Banksia rosserae flower
B. rosserae, the most recently discovered and described Banksia species.
  • 2000 — Rosser's project to paint every Banksia species concludes with the publication of the third and final volume of her monograph The Banksias.
  • 2000B. rosserae is discovered. Accounts of its discovery differ, with some attributing Ann Pilkington, and others John Cullen.

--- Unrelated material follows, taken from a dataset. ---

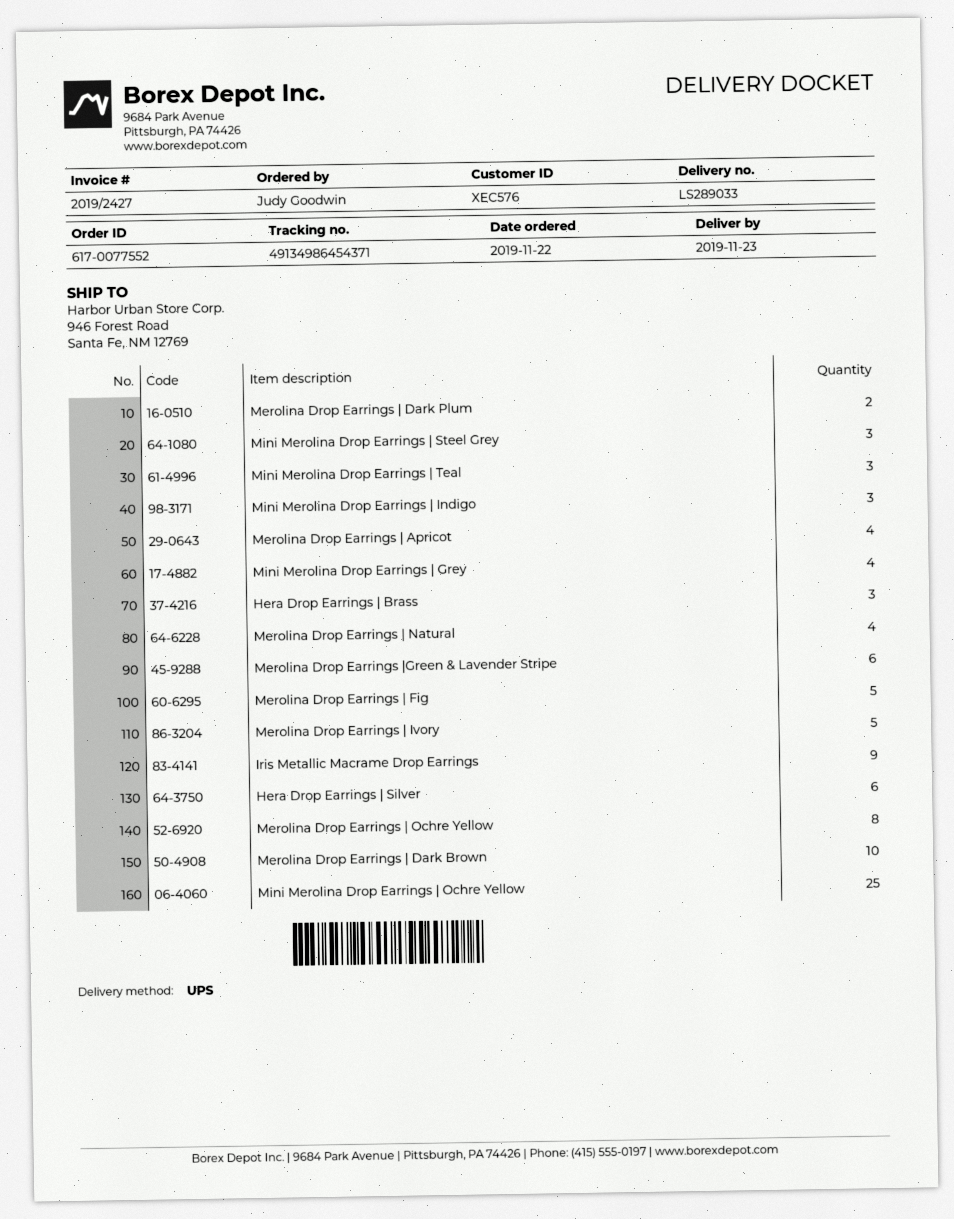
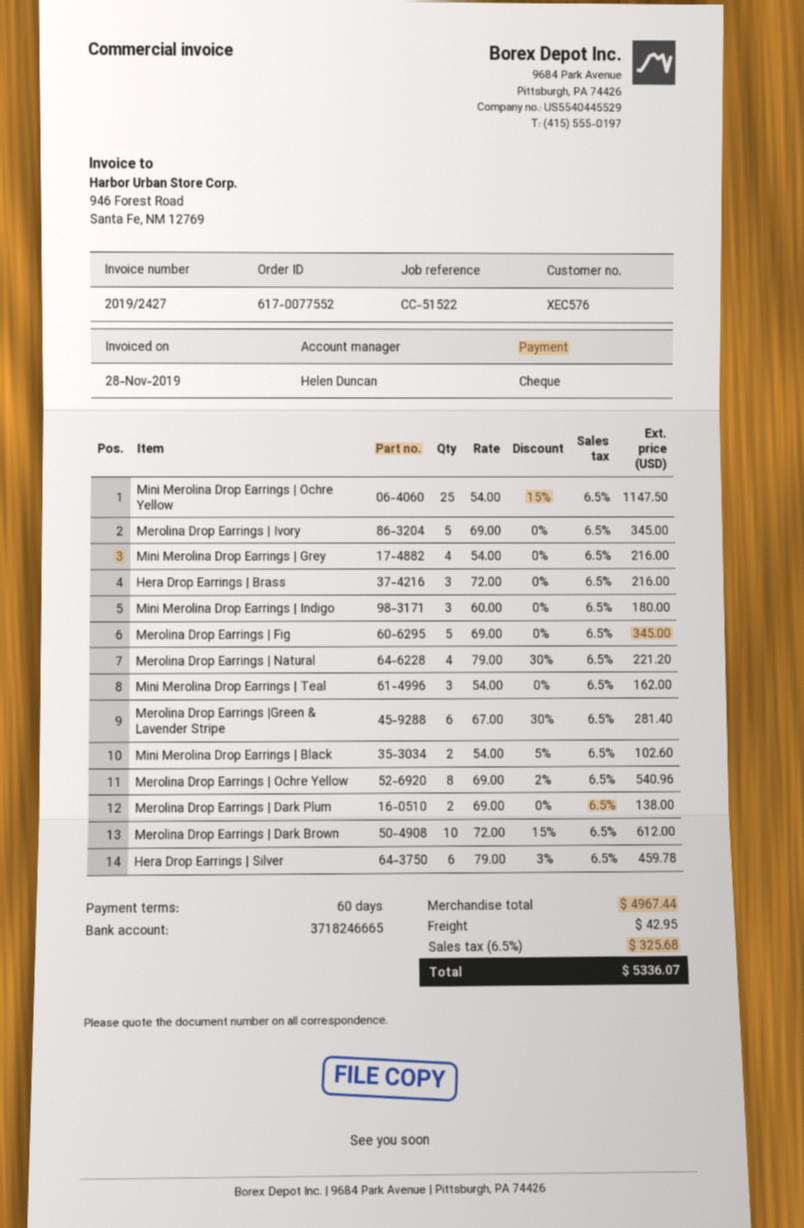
Mini Merolina Drop Earrings | Steel Grey: 3 -> none
Merolina Drop Earrings | Apricot: 4 -> none
Iris Metallic Macrame Drop Earrings: 9 -> none
Mini Merolina Drop Earrings | Black: none -> 2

  • 2002 — Peter Olde and Neil Marriott publish B. rosserae.
  • 2002 and 2005 — Austin Mast and co-authors publish cladistic analyses of genetic data, that suggest two large Banksia clades, which they name "/Cryptostomata" ("hidden stomates") and "/Phanerostomata" ("visible stomates"). Their results also strongly suggest that Banksia is polyphyletic with Dryandra.
  • 2007 Austin Mast and Kevin Thiele transfer Dryandra to Banksia and publish B. subg. Spathulatae for the "/Phanerostomata", thereby redefining B. subg. Banksia as containing the "/Cryptostomata".